-------- Materials provided --------

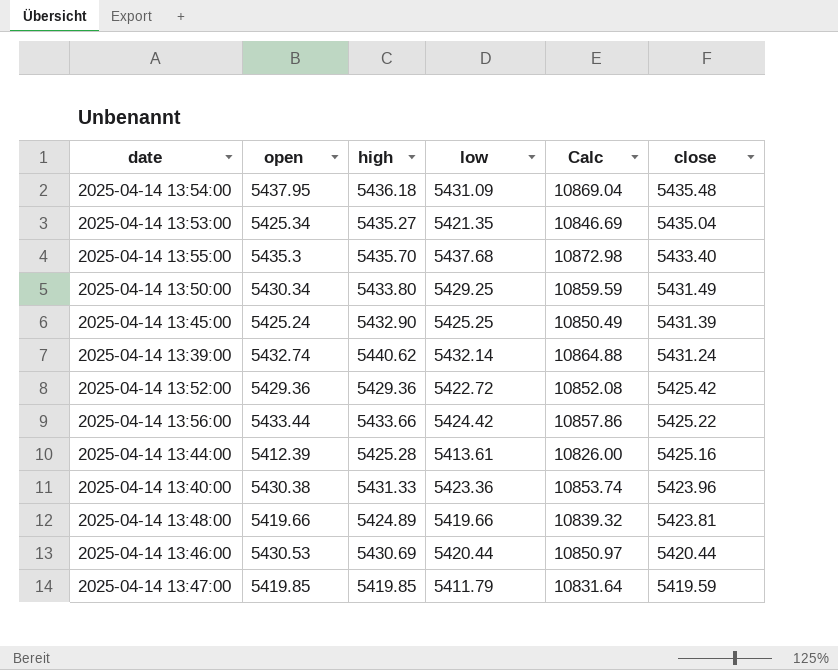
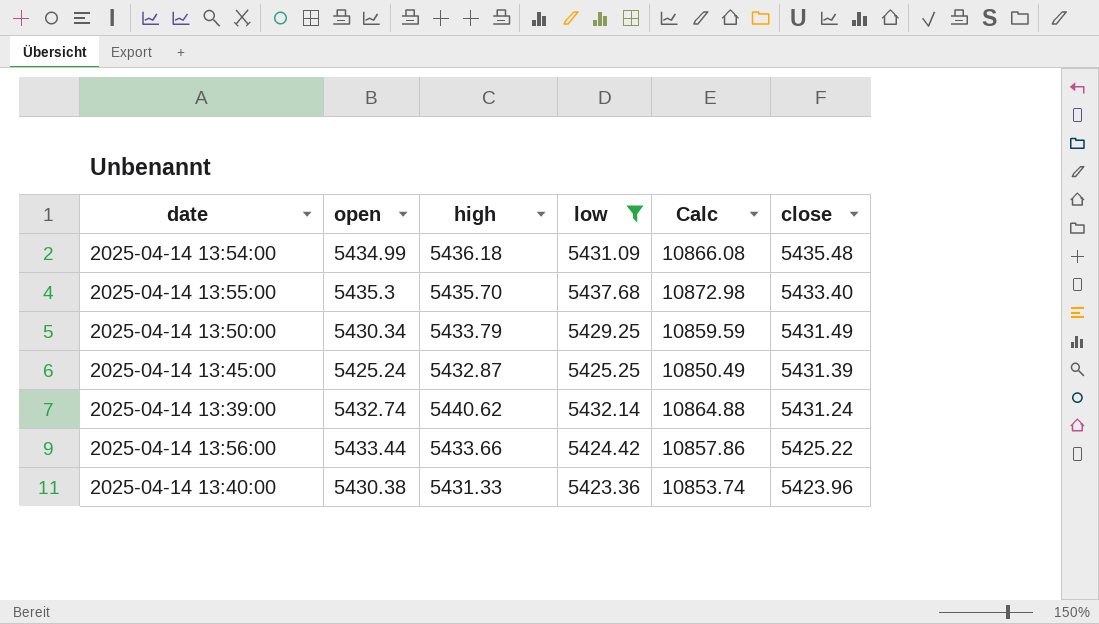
filter: none -> low >= 5423.36
2025-04-14 13:54:00 | open: 5437.95 -> 5434.99
2025-04-14 13:54:00 | Calc: 10869.04 -> 10866.08
2025-04-14 13:50:00 | high: 5433.80 -> 5433.79
2025-04-14 13:45:00 | high: 5432.90 -> 5432.87

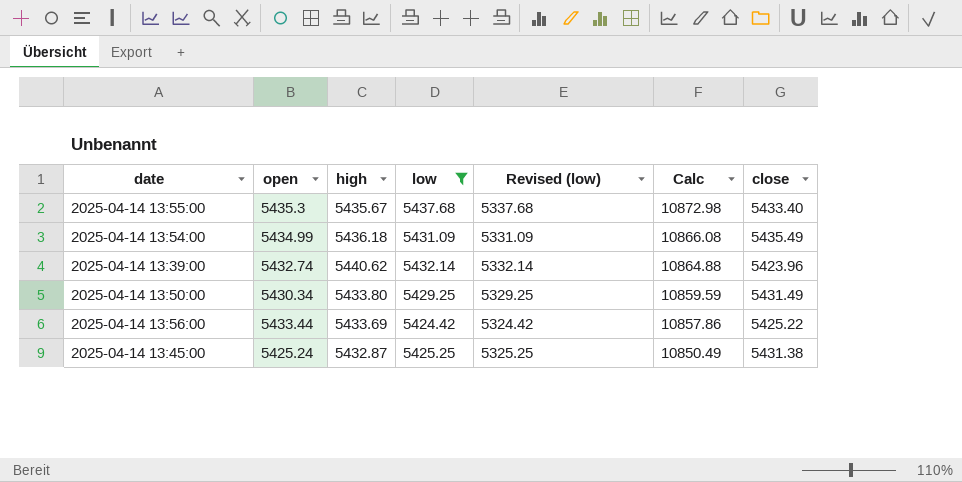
row order: close descending -> Calc descending
column Revised (low) | formula: none -> [low] - 100
row 2025-04-14 13:40:00: 5430.38 | 5431.33 | 5423.36 | 10853.74 | 5423.96 -> none
2025-04-14 13:55:00 | high: 5435.70 -> 5435.67
2025-04-14 13:54:00 | close: 5435.48 -> 5435.49
2025-04-14 13:39:00 | close: 5431.24 -> 5423.96
2025-04-14 13:50:00 | high: 5433.79 -> 5433.80
2025-04-14 13:56:00 | high: 5433.66 -> 5433.69
2025-04-14 13:45:00 | close: 5431.39 -> 5431.38

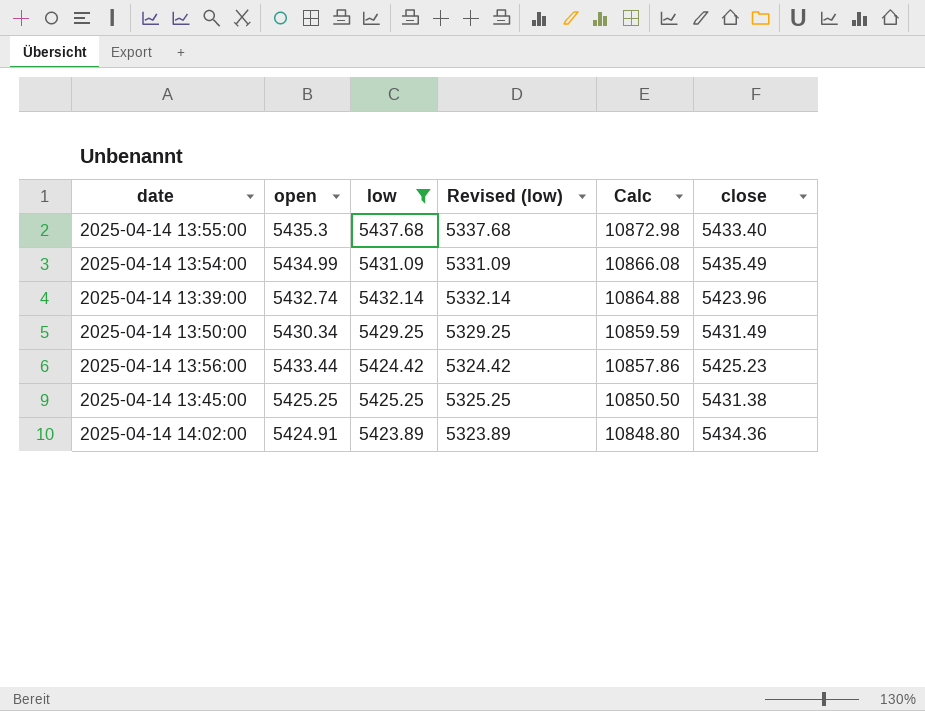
column high | position: 3 -> none
2025-04-14 13:56:00 | close: 5425.22 -> 5425.23
2025-04-14 13:45:00 | open: 5425.24 -> 5425.25
2025-04-14 13:45:00 | Calc: 10850.49 -> 10850.50
row 2025-04-14 14:02:00: none -> 5424.91 | 5423.89 | 5323.89 | 10848.80 | 5434.36

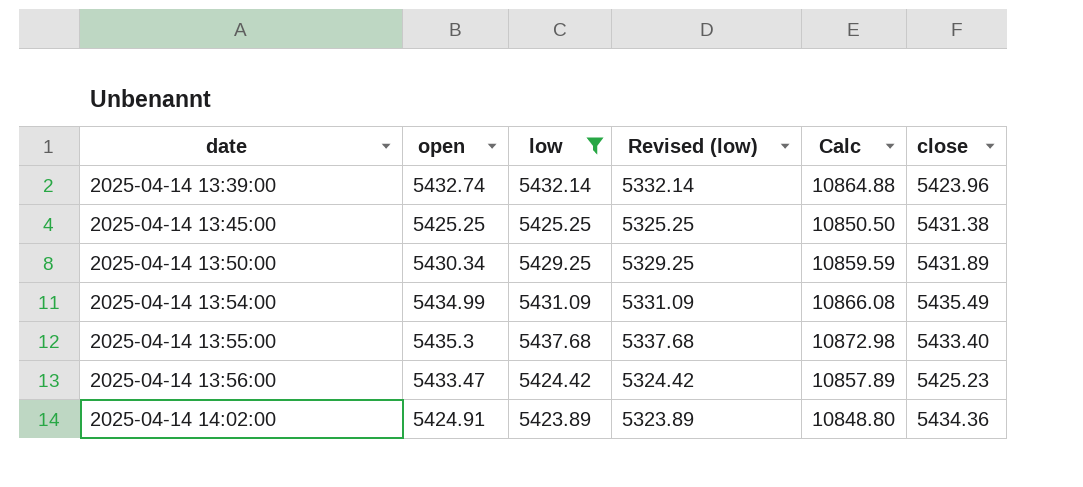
row order: Calc descending -> date ascending
2025-04-14 13:50:00 | close: 5431.49 -> 5431.89
2025-04-14 13:56:00 | open: 5433.44 -> 5433.47
2025-04-14 13:56:00 | Calc: 10857.86 -> 10857.89

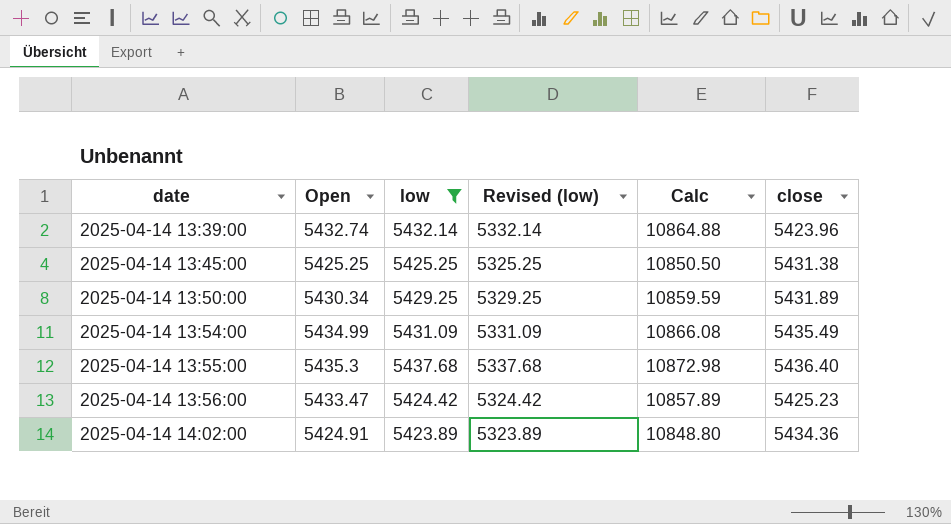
column name: open -> Open
2025-04-14 13:55:00 | close: 5433.40 -> 5436.40

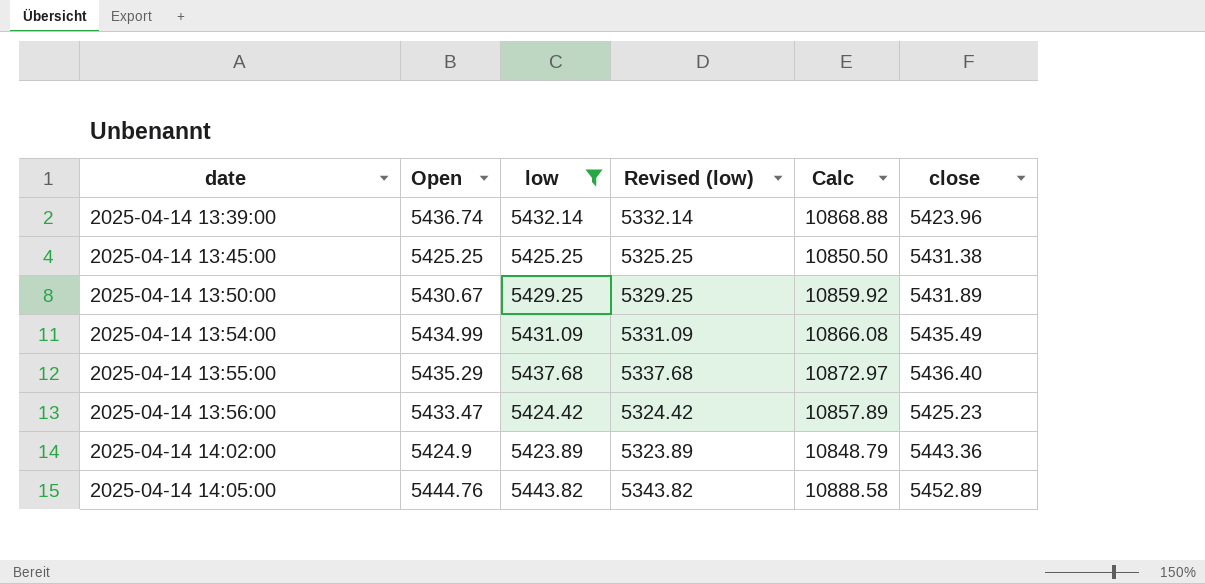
2025-04-14 13:39:00 | Open: 5432.74 -> 5436.74
2025-04-14 13:39:00 | Calc: 10864.88 -> 10868.88
2025-04-14 13:50:00 | Open: 5430.34 -> 5430.67
2025-04-14 13:50:00 | Calc: 10859.59 -> 10859.92
2025-04-14 13:55:00 | Open: 5435.3 -> 5435.29
2025-04-14 13:55:00 | Calc: 10872.98 -> 10872.97
2025-04-14 14:02:00 | Open: 5424.91 -> 5424.9
2025-04-14 14:02:00 | Calc: 10848.80 -> 10848.79
2025-04-14 14:02:00 | close: 5434.36 -> 5443.36
row 2025-04-14 14:05:00: none -> 5444.76 | 5443.82 | 5343.82 | 10888.58 | 5452.89

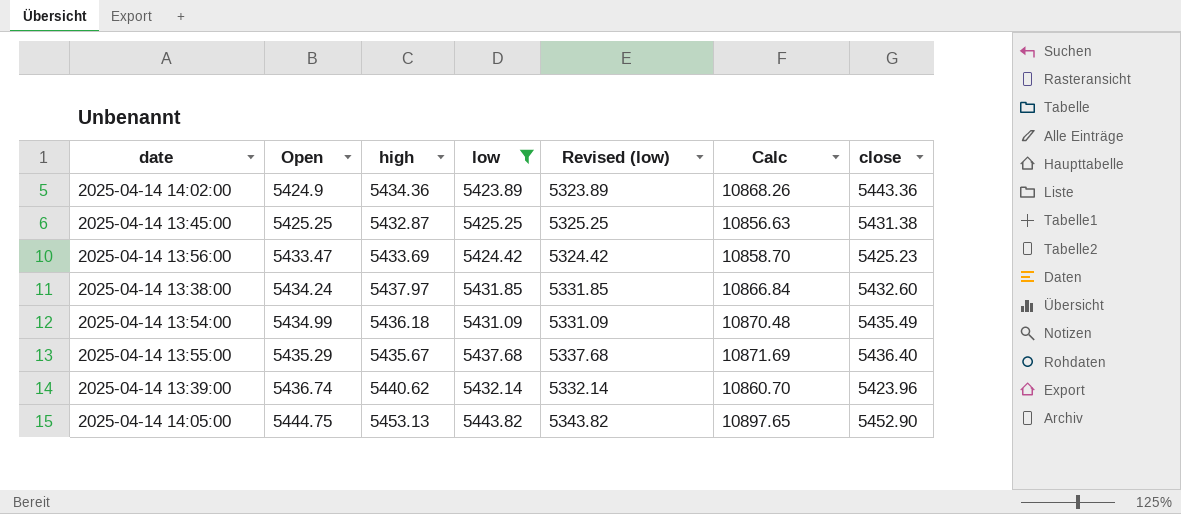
row order: date ascending -> Open ascending
column high | position: none -> 3
column Calc | formula: [Open] + [low] -> [Open] + [close]
row 2025-04-14 13:50:00: 5430.67 | 5429.25 | 5329.25 | 10859.92 | 5431.89 -> none
row 2025-04-14 13:38:00: none -> 5434.24 | 5437.97 | 5431.85 | 5331.85 | 10866.84 | 5432.60
2025-04-14 14:05:00 | Open: 5444.76 -> 5444.75
2025-04-14 14:05:00 | close: 5452.89 -> 5452.90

--------

### What you will do
Going by the entries above, repeat exactly the lines that start at the line with "row 2025-04-14 14:02:00: none" and go on through the line with "2025-04-14 13:39:00 | Calc: 10864.88". Pictures are not part of the copy.

### Solution for this exercise
row 2025-04-14 14:02:00: none -> 5424.91 | 5423.89 | 5323.89 | 10848.80 | 5434.36

row order: Calc descending -> date ascending
2025-04-14 13:50:00 | close: 5431.49 -> 5431.89
2025-04-14 13:56:00 | open: 5433.44 -> 5433.47
2025-04-14 13:56:00 | Calc: 10857.86 -> 10857.89

column name: open -> Open
2025-04-14 13:55:00 | close: 5433.40 -> 5436.40

2025-04-14 13:39:00 | Open: 5432.74 -> 5436.74
2025-04-14 13:39:00 | Calc: 10864.88 -> 10868.88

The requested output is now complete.